Para o diagnóstico, compare transformações ou use uma medida apropriada de erro de orientação, em vez de subtrair os ângulos exibidos componente a componente. Normalize os ângulos de forma consistente e mantenha as unidades explícitas. Se a translação estiver estável, mas os valores angulares saltarem, verifique a representação e a seleção do sistema de referência antes de culpar o mastering.

Separe a posição comandada da posição medida

A posição comandada descreve o alvo da trajetória ou o estado de interpolação do controlador. A posição medida reflete o retorno dos encoders e, portanto, inclui erro de seguimento, conformidade, efeitos da carga, acomodação e o momento da aquisição. Ambas são úteis, mas respondem a perguntas diferentes.

Registre os valores comandado e medido junto com a velocidade, o estado do programa e um número de amostra que aumente monotonicamente. Se a diferença crescer apenas durante a aceleração e desaparecer após a acomodação, as evidências apontam para um comportamento de seguimento normal ou anormal, e não para um erro persistente de sistema de referência. Se ambos estiverem deslocados pela mesma transformação constante, examine os dados da ferramenta e da base.

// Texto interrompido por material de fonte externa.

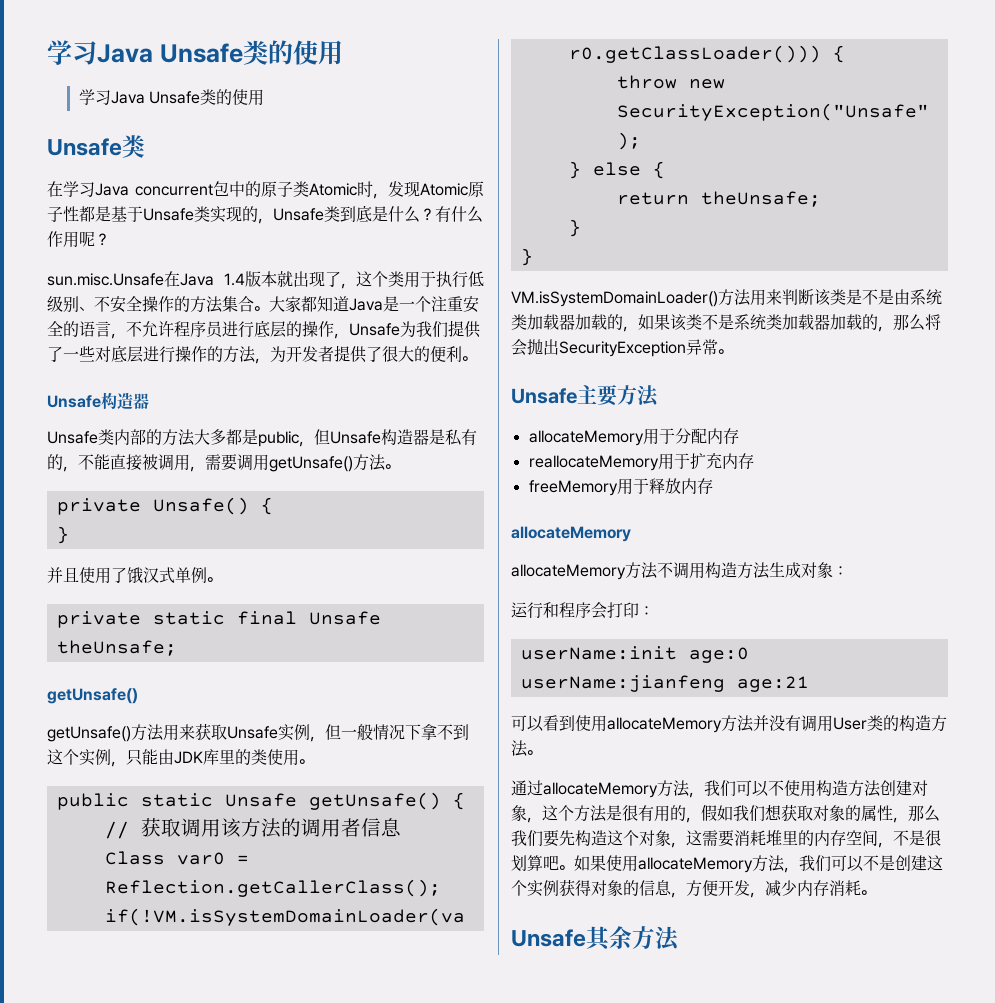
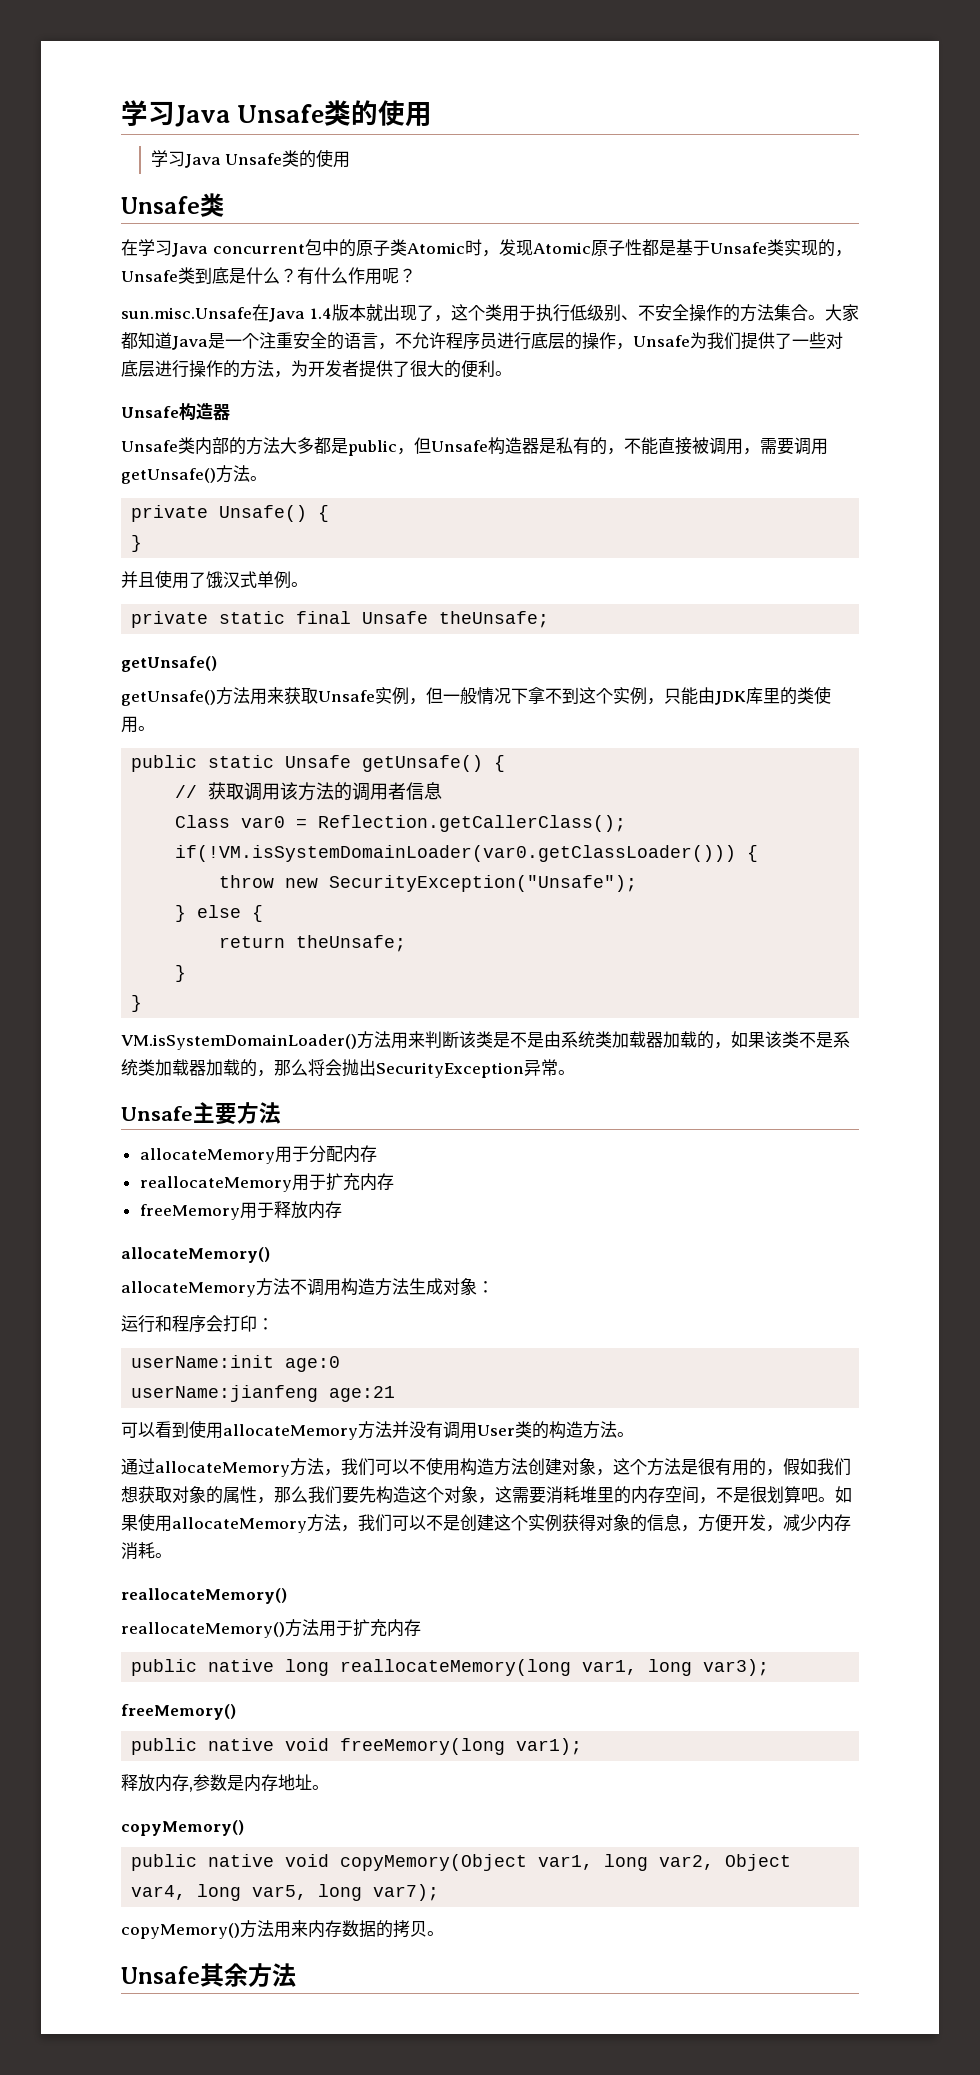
  freeMemory用于释放内存
- allocateMemory
+ allocateMemory()
  如果使用allocateMemory方法，我们可以不是创建这个实例获得对象的信息，方便开发，减少内存消耗。
+ reallocateMemory()
+ reallocateMemory()方法用于扩充内存
+ public native long reallocateMemory(long var1, long var3);
+ freeMemory()
+ public native void freeMemory(long var1);
+ 释放内存,参数是内存地址。
+ copyMemory()
+ public native void copyMemory(Object var1, long var2, Object var4, long var5, long var7);
+ copyMemory()方法用来内存数据的拷贝。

Crie um contrato atômico de dados entre robô e PLC

Um PLC pode facilmente combinar coordenadas de diferentes ciclos de interpolação do robô se cada valor for lido separadamente. O robô deve copiar a pose completa e seu contexto para uma estrutura de transferência estável e só então alterar um número de sequência ou uma flag de validade, depois que a cópia for concluída. O PLC lê a estrutura inteira, confirma que a sequência não mudou e reconhece essa amostra.

Inclua o número da ferramenta, o número da base, a indicação de posição comandada ou medida, o sistema de coordenadas, as unidades, o modo do robô e o carimbo de data e hora ou contador de ciclos da amostra. A lógica receptora deve rejeitar dados antigos, incompletos ou com contexto inesperado. Isso transforma uma divergência vaga de pose em uma falha de interface rastreável.

Use a simulação como comparação controlada

O ambiente oficial de simulação da KUKA permite validar offline o movimento do robô e o comportamento da aplicação. Uma simulação pode ajudar a reproduzir a sequência do programa, inspecionar o uso dos sistemas de referência e comparar trajetórias aproximadas e exatas sem consumir tempo de produção. Ela não substitui as verificações de mastering, carga, conformidade, retorno dos encoders ou temporização real do PLC; portanto, trate a simulação como uma fonte de evidências.

Uma sequência de decisão orientada por falhas

Se a sincronização corrigir a divergência

Corrija o contrato de amostragem, as suposições sobre aproximação ou a temporização do fluxo do programa. Preserve a trajetória de produção validada e documente o evento que torna uma pose válida.

Se o erro acompanhar a seleção de uma ferramenta ou base

Corrija a lógica de seleção ou a direção da transformação. Recalibre somente quando verificações físicas independentes mostrarem que o próprio sistema de referência armazenado está incorreto.

Se os dados comandados e medidos divergirem durante o movimento

Investigue os dados de carga, a mecânica, a condição dos servos, o erro de seguimento e o momento da aquisição. Não oculte as evidências com um deslocamento de coordenadas.

A conclusão editorial mais importante é metodológica: uma divergência de pose é primeiro um problema de evidências, não de calibração. Congele o ponto de execução, declare cada sistema de referência, compare elementos equivalentes e altere os dados persistentes do robô somente depois que as hipóteses de temporização e transformação tiverem sido testadas.